The CIR is reinvested by the vast majority of companies in R&D, i.e. nearly 56% of them (stable figure at isoperimeter vs. 2010). This concerns 58% of SMEs. A score in France improved once again as 60% are to be reinvested in R&D. We also note that the CIR plays a significant role as an "economic shock absorber" since one company in ten uses it for shorter-term cash flow and job maintenance purposes. On the other side of the panorama of innovation financing mechanisms, aid and subsidies are a necessary lever for any company wishing to initiate research projects in partnership. Because they are partly provided before the project is launched, they enable six out of ten companies to increase both their R&D staff and their research partnerships. "It is not entirely fair to compare head-on the effectiveness of the tax credit on innovation on the one hand and the aid or subsidy on the other. Indeed, these two types of funding are truly complementary and do not intervene at the same time in the R&D project. Moreover, they outline two ways of conducting an innovation development policy, based on a different perception of "strategic time". For the Germans, champions of direct aid, the "strategic time" is before or at the time the R&D project is set up, favouring business initiative. For the French, users of the CIR, "the time of accompaniment" is privileged: the importance is given to the development of R&D", analyses Abbas Djobo.

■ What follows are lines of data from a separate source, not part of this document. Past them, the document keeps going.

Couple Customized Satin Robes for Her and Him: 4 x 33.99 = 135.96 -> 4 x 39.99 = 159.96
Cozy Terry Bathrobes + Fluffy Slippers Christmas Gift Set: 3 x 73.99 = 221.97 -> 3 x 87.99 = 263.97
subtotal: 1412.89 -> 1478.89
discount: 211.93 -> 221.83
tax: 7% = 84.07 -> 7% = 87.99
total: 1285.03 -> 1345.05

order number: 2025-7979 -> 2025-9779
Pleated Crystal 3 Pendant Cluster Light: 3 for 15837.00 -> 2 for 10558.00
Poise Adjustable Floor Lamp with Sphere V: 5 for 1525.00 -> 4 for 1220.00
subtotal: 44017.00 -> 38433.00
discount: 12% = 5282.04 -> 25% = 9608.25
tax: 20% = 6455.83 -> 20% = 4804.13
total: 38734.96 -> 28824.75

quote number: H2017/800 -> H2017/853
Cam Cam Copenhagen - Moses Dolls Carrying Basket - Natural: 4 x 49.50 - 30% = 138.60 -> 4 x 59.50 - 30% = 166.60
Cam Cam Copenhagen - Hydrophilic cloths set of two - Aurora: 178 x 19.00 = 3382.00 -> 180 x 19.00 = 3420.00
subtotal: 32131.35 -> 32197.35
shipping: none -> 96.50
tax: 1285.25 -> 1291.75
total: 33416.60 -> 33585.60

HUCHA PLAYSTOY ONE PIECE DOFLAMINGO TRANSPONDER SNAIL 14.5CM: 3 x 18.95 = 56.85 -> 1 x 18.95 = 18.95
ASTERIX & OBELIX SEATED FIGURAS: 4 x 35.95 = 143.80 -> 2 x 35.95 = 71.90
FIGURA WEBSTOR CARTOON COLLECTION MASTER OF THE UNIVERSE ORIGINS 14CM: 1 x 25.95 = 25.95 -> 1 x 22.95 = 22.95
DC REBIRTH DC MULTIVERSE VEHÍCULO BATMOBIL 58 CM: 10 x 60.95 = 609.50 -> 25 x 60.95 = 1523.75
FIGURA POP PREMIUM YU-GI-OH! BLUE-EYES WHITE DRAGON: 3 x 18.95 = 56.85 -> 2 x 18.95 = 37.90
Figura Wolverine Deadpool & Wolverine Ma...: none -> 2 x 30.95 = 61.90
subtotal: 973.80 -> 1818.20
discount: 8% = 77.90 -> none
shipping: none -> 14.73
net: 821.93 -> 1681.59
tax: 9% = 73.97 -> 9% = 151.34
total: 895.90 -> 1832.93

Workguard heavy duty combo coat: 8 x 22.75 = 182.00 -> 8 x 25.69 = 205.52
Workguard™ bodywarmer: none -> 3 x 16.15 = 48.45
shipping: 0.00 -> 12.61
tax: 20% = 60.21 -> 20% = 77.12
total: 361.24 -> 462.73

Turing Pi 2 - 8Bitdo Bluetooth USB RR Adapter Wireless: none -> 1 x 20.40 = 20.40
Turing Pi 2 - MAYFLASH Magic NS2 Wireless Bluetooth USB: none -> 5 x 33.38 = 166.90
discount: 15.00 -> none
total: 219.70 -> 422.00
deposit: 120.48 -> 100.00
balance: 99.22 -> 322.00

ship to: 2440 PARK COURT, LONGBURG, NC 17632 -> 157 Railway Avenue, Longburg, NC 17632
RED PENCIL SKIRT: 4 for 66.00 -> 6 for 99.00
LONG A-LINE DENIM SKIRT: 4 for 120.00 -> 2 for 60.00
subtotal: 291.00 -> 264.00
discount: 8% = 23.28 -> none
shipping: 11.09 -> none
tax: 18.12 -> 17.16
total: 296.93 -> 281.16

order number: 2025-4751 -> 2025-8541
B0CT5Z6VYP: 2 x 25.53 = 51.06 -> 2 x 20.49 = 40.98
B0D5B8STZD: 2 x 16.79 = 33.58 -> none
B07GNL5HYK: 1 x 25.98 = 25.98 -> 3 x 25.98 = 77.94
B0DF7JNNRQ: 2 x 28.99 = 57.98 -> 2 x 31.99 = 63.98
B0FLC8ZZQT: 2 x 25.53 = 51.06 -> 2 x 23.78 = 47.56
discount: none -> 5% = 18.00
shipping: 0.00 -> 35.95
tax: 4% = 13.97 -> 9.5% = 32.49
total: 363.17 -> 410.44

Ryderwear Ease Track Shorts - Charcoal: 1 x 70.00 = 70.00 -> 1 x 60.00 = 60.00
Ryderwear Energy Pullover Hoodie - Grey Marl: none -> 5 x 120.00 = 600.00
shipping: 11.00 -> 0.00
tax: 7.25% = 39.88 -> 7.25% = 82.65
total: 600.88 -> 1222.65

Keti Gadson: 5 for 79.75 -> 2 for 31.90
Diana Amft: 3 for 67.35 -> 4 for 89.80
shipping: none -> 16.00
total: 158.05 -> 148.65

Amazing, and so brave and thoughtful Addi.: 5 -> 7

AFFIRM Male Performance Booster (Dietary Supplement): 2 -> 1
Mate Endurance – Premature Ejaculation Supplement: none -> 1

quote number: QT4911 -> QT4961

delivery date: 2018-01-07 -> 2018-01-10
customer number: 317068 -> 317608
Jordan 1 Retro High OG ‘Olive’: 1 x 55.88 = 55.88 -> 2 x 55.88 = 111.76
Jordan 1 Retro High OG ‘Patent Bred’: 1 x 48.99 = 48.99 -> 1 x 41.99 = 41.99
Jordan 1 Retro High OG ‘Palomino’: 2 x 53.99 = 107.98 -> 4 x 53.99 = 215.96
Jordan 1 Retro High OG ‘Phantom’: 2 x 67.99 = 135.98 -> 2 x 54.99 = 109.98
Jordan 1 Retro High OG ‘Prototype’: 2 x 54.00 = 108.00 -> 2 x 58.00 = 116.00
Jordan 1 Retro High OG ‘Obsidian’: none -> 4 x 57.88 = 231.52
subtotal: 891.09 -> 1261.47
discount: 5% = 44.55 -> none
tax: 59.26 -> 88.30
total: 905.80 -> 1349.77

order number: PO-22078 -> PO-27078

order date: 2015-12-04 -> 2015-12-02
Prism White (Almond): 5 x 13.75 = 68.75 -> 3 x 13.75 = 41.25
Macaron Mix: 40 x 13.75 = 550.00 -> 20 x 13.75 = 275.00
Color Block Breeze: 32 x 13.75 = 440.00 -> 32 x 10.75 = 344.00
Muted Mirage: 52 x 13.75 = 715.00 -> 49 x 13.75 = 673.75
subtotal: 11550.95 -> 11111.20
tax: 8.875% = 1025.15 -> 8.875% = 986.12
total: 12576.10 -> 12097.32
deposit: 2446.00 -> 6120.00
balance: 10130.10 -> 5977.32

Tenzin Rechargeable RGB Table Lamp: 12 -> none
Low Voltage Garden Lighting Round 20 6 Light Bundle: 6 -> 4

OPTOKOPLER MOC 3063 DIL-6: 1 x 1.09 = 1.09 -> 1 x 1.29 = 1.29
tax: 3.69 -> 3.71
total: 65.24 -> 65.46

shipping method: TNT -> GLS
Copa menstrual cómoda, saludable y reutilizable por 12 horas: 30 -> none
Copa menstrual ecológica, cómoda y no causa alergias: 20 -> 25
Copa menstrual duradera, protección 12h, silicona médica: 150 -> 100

Nevertheless, innovative companies in Europe remain optimistic. Innovative firms remain relatively optimistic: 73.7% of firms say they are confident about the future. 86.7% have maintained or even increased their R&D budget (including a net increase of 47.5%) over the last 3 years. French companies are perfectly in line with their European neighbours (89.3%). Leading the way, before Germany (+56%), it is Belgium that is experiencing the greatest increase in R&D investment with 69%. However, the Spanish companies have a downside, with +36%. Concerning hiring, 46% companies plan to increase their R&D workforce in the next 12 months, a respectable level, with a leading group in Germany (72%) and France (60%) and a trailing group with Poland, Hungary, Spain and Portugal (30-35%). As for their strategy, 56% of the companies give priority to innovation. Although innovation is preponderant in European countries, it is less prevalent, rising from 70% in 2010 to 56% in 2011 in the list of priorities in favour of quality and the launch of new products. Does this mean that European companies are turning away from innovation? The answer is more nuanced: while it remains a priority for countries such as Germany 79% and France 66%, it is less the case for countries such as the Czech Republic, Poland or Portugal, which rely more on quality and the generation of new products. This is a consequence of both the crisis and the situation of these countries in the innovation chain, which is essentially a subcontracting sector.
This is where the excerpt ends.